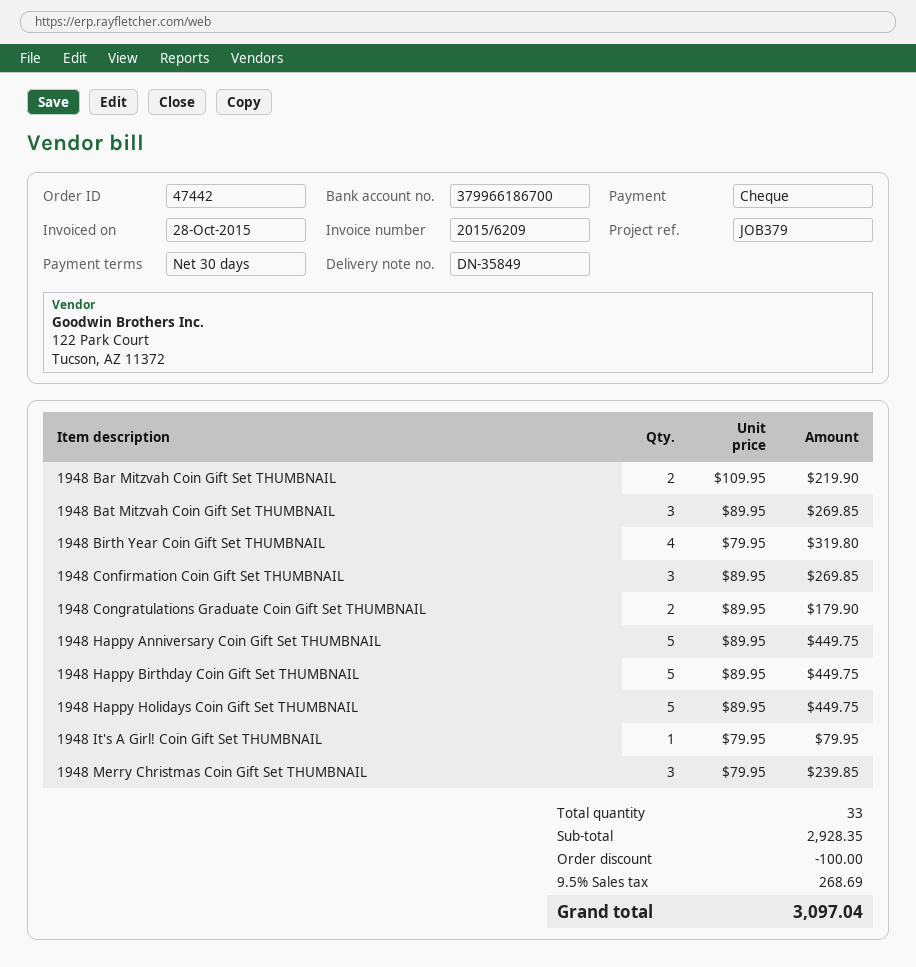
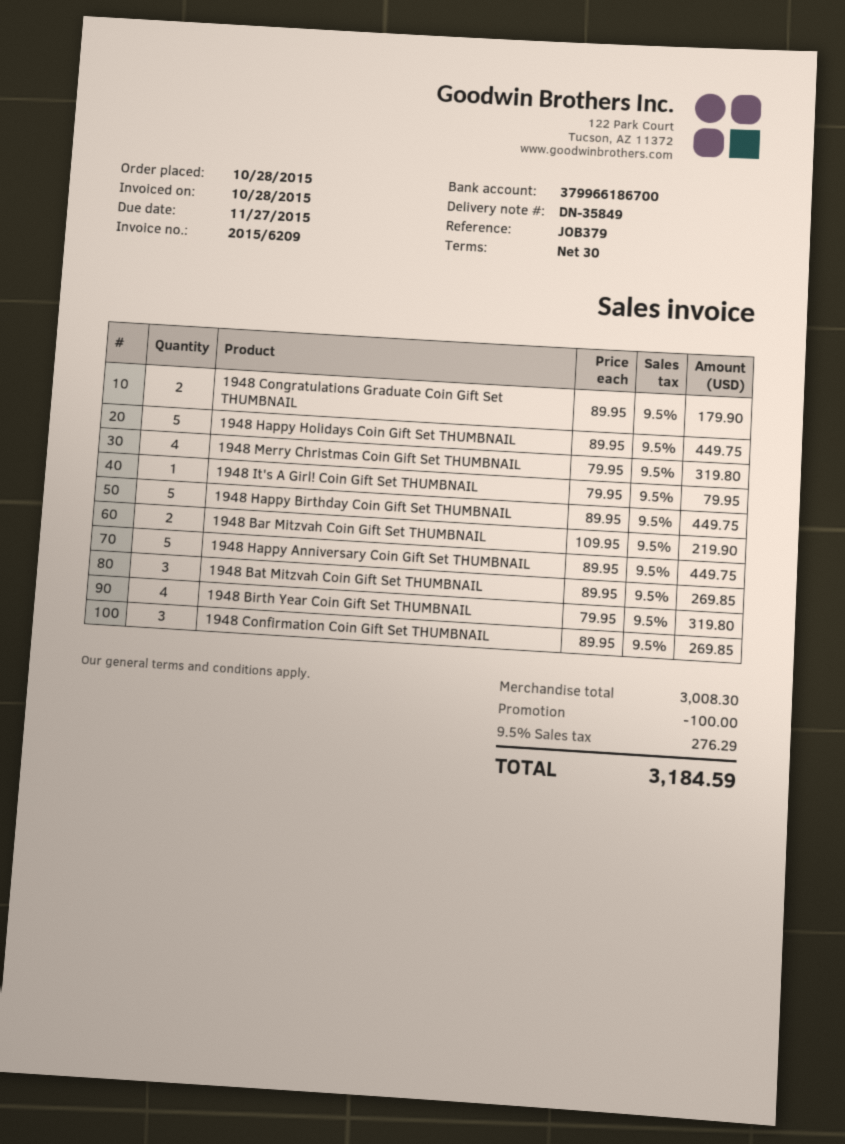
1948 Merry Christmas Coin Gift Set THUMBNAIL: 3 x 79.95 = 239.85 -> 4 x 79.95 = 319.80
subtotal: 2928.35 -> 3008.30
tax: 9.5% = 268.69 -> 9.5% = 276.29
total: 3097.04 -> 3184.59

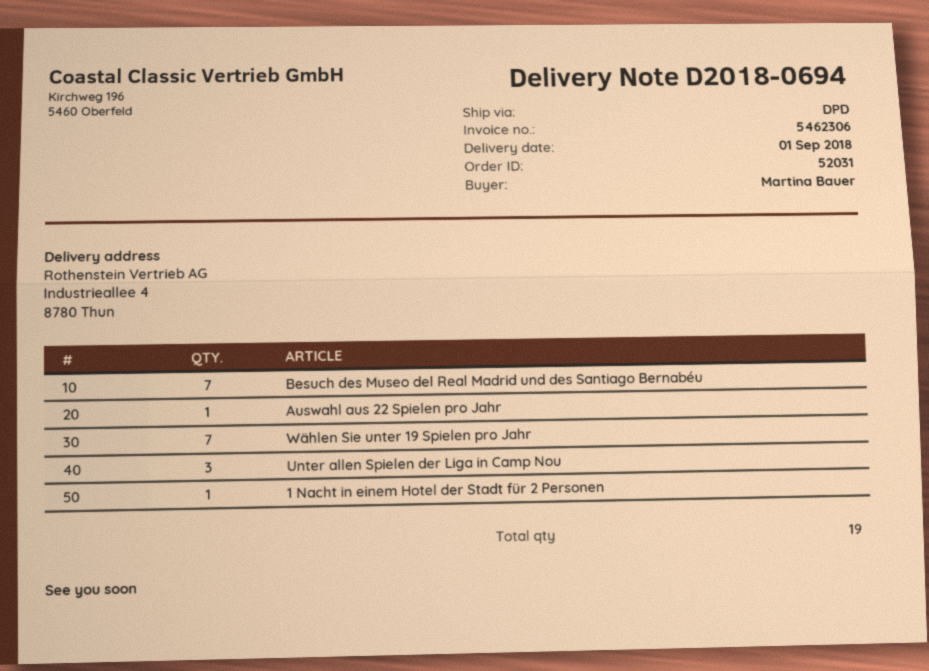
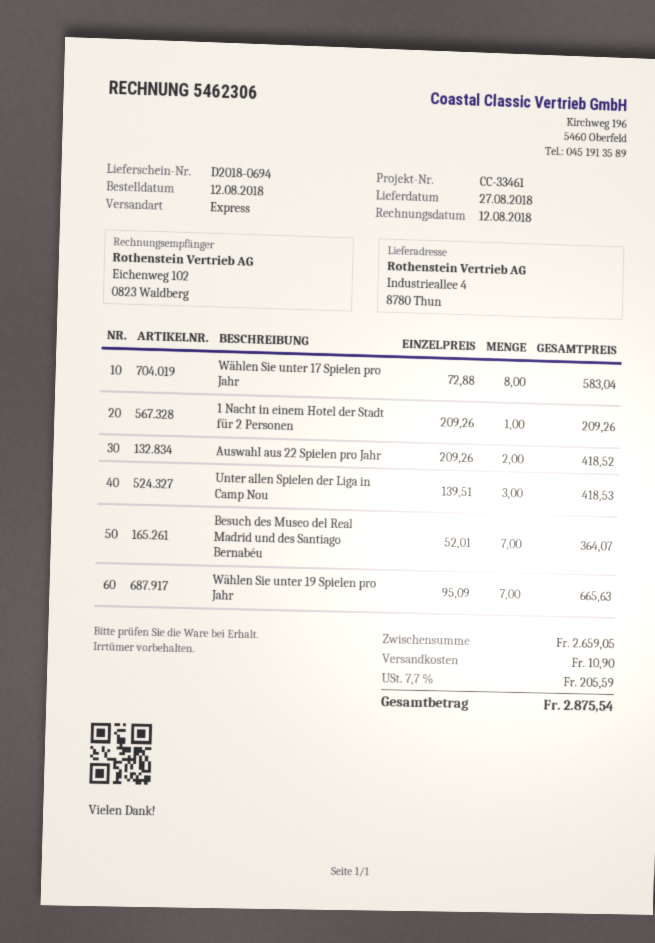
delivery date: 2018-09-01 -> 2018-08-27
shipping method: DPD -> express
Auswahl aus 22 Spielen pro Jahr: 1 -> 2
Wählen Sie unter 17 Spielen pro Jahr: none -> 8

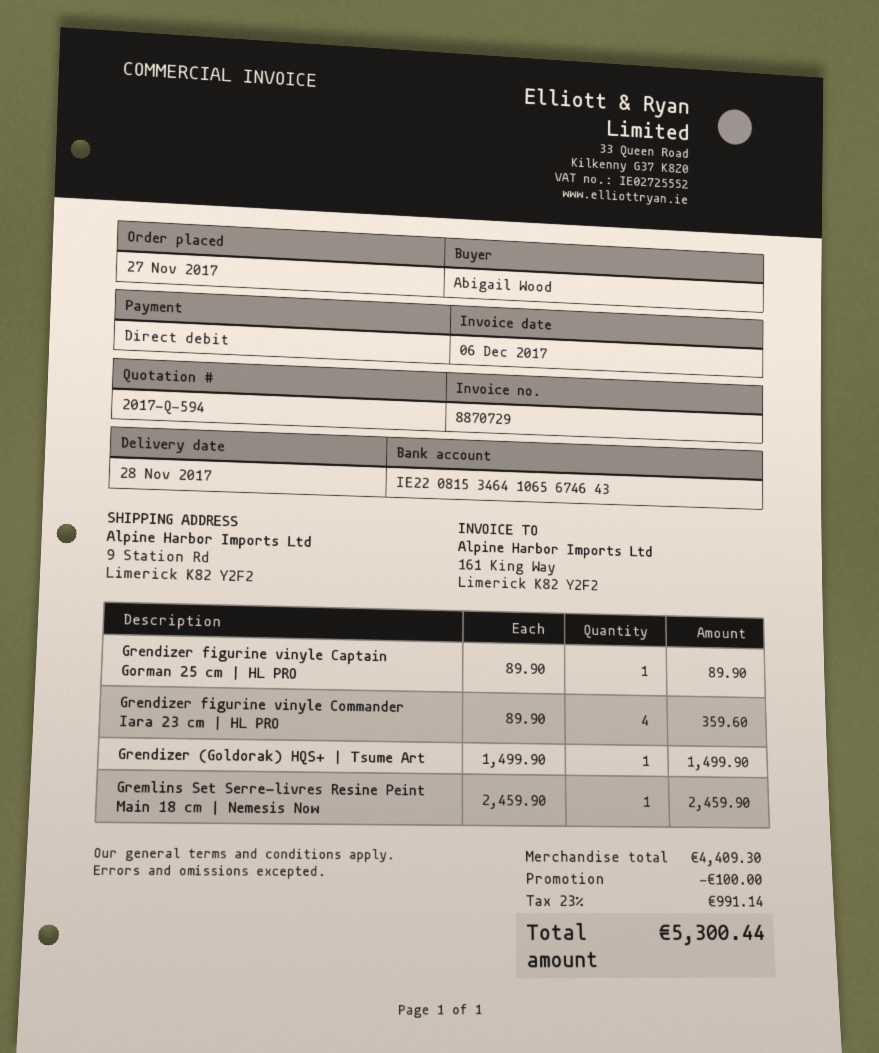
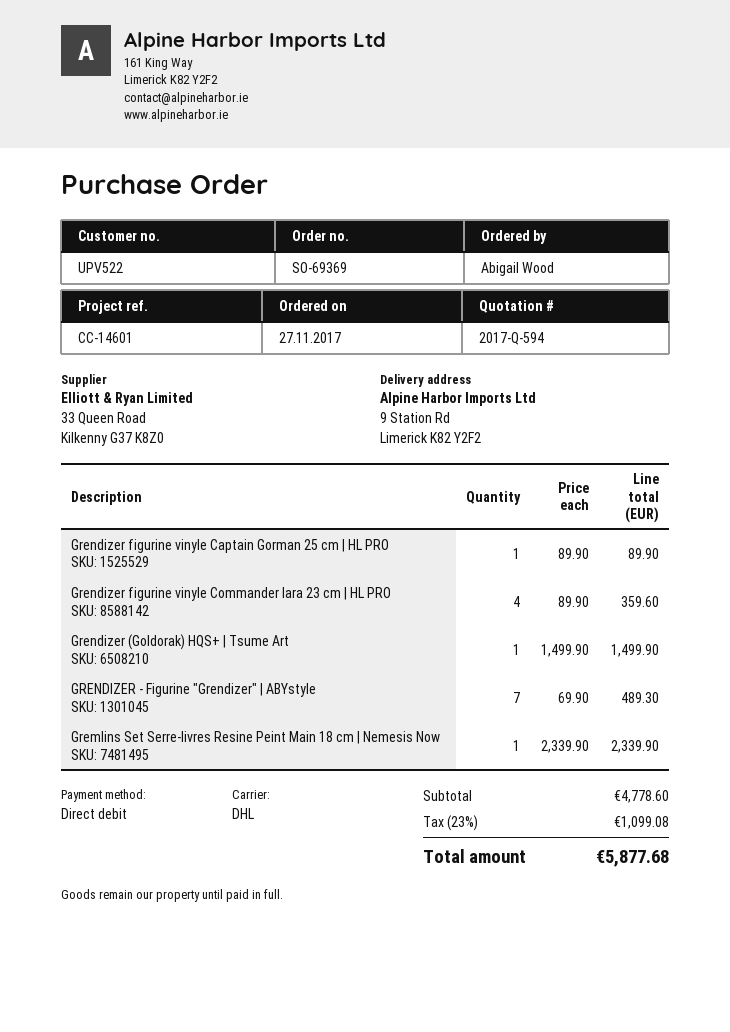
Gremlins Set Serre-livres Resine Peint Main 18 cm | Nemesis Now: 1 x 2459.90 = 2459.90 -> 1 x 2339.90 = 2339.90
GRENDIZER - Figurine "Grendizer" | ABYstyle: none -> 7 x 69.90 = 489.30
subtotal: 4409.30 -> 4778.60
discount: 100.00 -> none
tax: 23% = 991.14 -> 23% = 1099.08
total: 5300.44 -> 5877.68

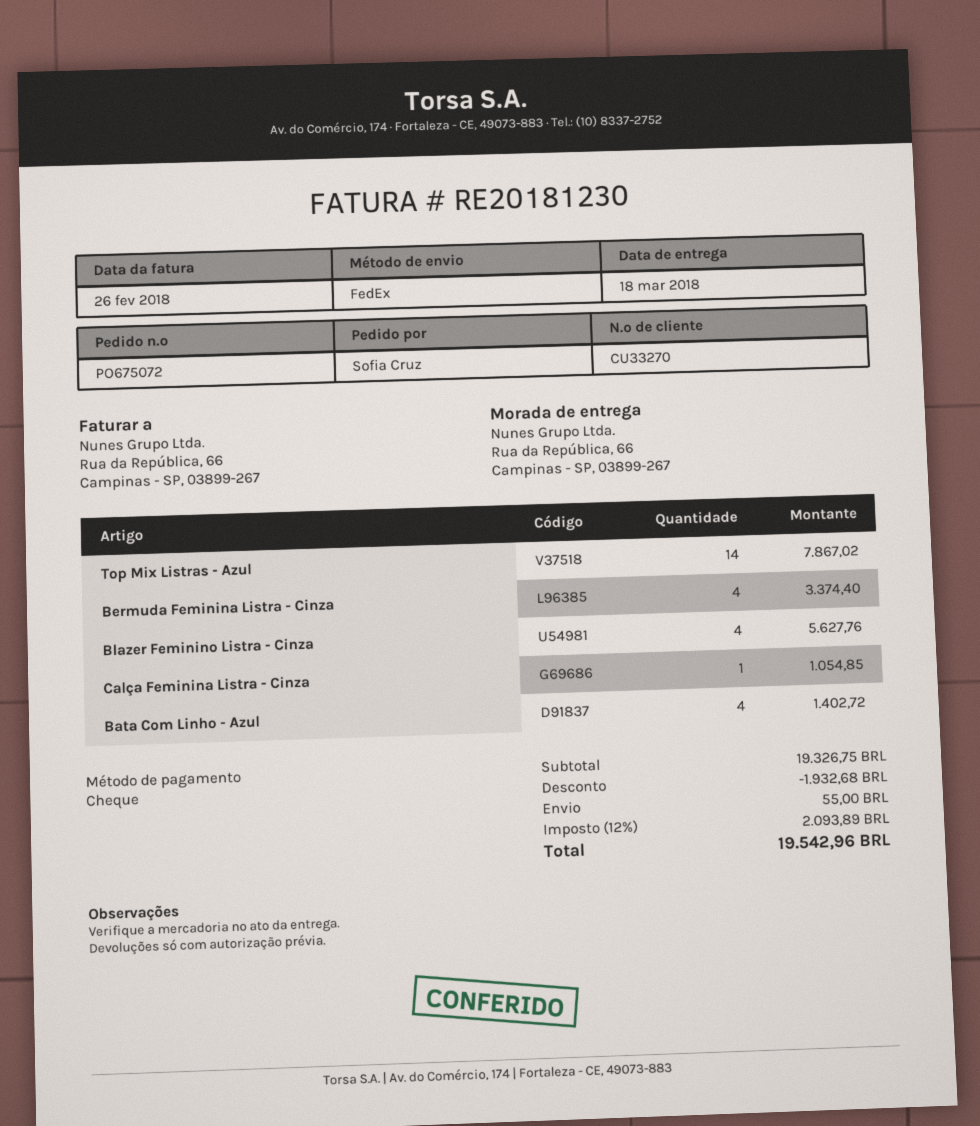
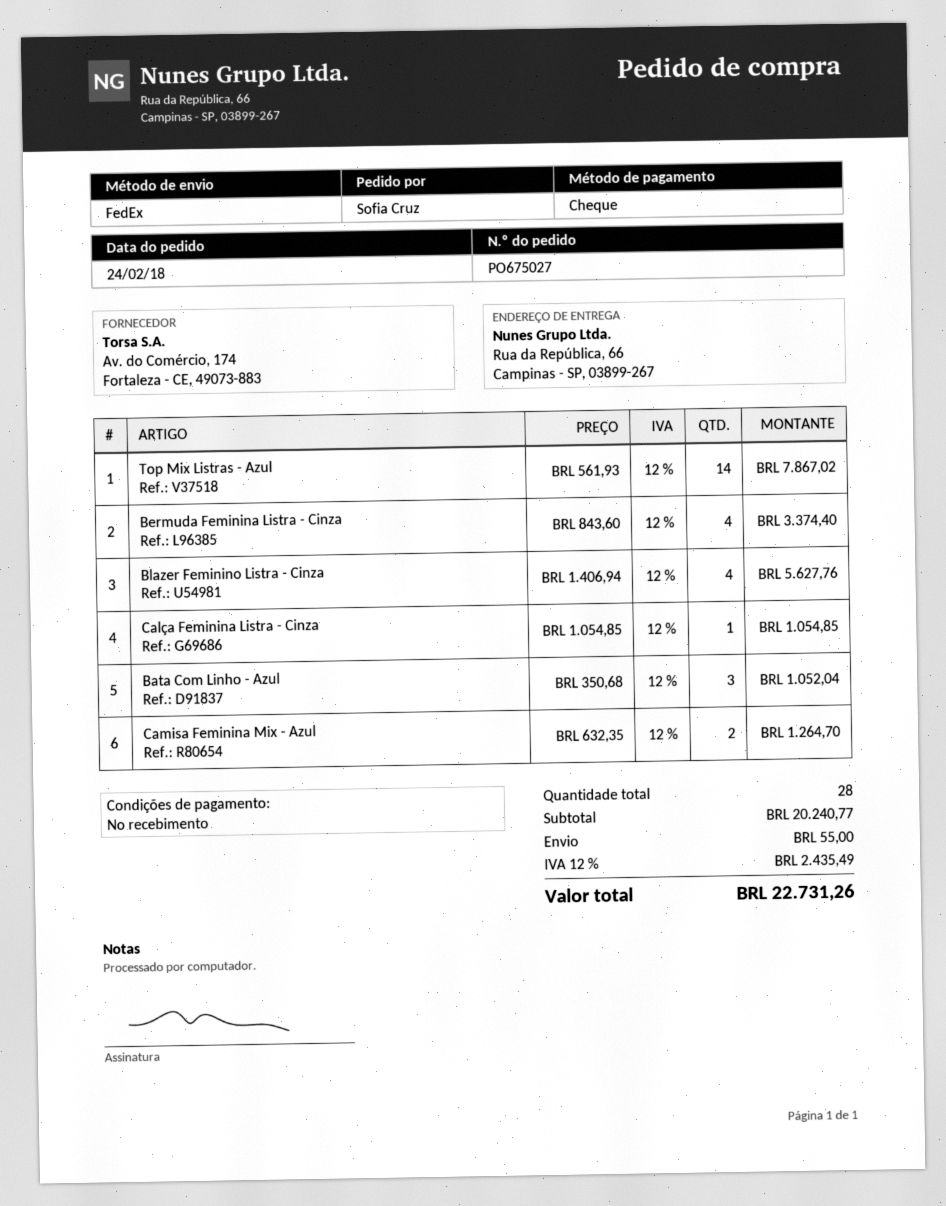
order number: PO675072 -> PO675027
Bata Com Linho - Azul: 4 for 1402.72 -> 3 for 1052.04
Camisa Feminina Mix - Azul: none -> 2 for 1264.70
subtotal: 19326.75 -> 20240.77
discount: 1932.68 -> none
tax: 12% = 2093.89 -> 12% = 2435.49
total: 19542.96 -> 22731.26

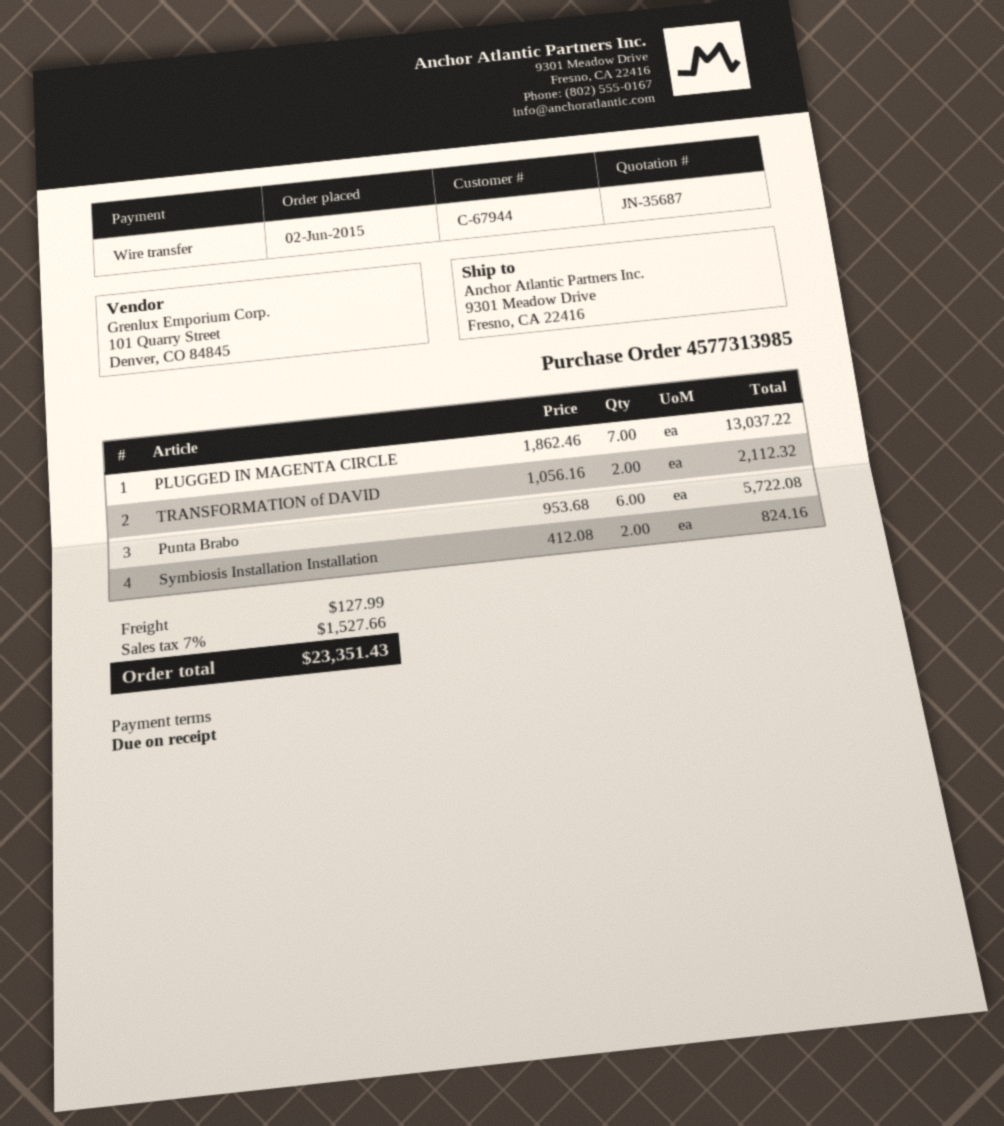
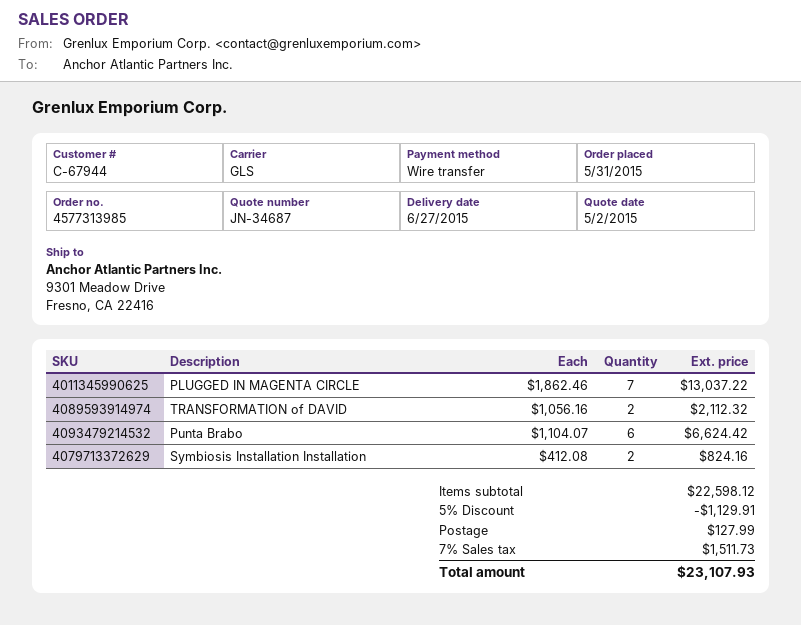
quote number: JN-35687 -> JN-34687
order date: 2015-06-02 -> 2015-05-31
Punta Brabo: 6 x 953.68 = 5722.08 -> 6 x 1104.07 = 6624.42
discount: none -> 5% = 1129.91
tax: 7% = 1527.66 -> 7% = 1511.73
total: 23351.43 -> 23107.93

____________

Task objective
An exact copy is needed of the entries above, starting at the line that holds "tax: 9.5% = 268.69 -> 9.5% = 276.29" and stopping at the line that holds "order number: PO675072 -> PO675027", both kept; pictures stay out.

Answer area
tax: 9.5% = 268.69 -> 9.5% = 276.29
total: 3097.04 -> 3184.59

delivery date: 2018-09-01 -> 2018-08-27
shipping method: DPD -> express
Auswahl aus 22 Spielen pro Jahr: 1 -> 2
Wählen Sie unter 17 Spielen pro Jahr: none -> 8

Gremlins Set Serre-livres Resine Peint Main 18 cm | Nemesis Now: 1 x 2459.90 = 2459.90 -> 1 x 2339.90 = 2339.90
GRENDIZER - Figurine "Grendizer" | ABYstyle: none -> 7 x 69.90 = 489.30
subtotal: 4409.30 -> 4778.60
discount: 100.00 -> none
tax: 23% = 991.14 -> 23% = 1099.08
total: 5300.44 -> 5877.68

order number: PO675072 -> PO675027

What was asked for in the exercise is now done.